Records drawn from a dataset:
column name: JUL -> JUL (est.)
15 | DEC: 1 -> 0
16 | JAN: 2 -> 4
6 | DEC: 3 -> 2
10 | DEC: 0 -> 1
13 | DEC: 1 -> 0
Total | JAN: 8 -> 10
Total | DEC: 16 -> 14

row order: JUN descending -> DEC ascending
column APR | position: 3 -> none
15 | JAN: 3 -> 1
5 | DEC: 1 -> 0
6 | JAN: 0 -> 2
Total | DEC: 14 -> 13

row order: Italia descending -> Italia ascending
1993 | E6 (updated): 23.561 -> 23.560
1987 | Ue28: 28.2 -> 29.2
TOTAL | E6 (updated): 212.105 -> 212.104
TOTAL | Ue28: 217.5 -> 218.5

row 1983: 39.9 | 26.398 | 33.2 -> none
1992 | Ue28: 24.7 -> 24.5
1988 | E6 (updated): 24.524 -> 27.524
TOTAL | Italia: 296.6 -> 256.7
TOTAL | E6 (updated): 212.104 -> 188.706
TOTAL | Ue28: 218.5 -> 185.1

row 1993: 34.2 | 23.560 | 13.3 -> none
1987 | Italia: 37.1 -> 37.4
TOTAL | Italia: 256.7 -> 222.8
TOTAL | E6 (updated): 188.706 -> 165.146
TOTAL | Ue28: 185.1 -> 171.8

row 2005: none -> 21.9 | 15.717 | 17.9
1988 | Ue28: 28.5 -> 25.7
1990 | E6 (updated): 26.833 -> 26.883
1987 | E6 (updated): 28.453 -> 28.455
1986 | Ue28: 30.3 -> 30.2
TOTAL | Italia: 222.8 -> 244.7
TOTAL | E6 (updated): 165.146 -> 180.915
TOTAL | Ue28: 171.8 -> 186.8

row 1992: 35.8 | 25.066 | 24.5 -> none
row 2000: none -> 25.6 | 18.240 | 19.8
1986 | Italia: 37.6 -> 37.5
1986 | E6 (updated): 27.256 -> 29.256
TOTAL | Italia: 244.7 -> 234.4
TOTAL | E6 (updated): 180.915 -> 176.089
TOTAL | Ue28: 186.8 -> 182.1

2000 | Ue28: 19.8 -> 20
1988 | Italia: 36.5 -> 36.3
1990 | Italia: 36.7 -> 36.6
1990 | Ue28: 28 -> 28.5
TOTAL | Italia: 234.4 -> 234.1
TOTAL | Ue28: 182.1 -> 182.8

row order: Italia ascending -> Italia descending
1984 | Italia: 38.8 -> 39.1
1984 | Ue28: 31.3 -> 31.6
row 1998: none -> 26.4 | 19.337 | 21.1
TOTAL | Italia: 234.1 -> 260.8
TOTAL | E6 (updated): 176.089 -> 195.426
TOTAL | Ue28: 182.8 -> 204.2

• _Task item_: For this exercise, find all lines in the records containing the word "ascending" and copy them.

• _Answer area_:
row order: JUN descending -> DEC ascending
row order: Italia descending -> Italia ascending
row order: Italia ascending -> Italia descending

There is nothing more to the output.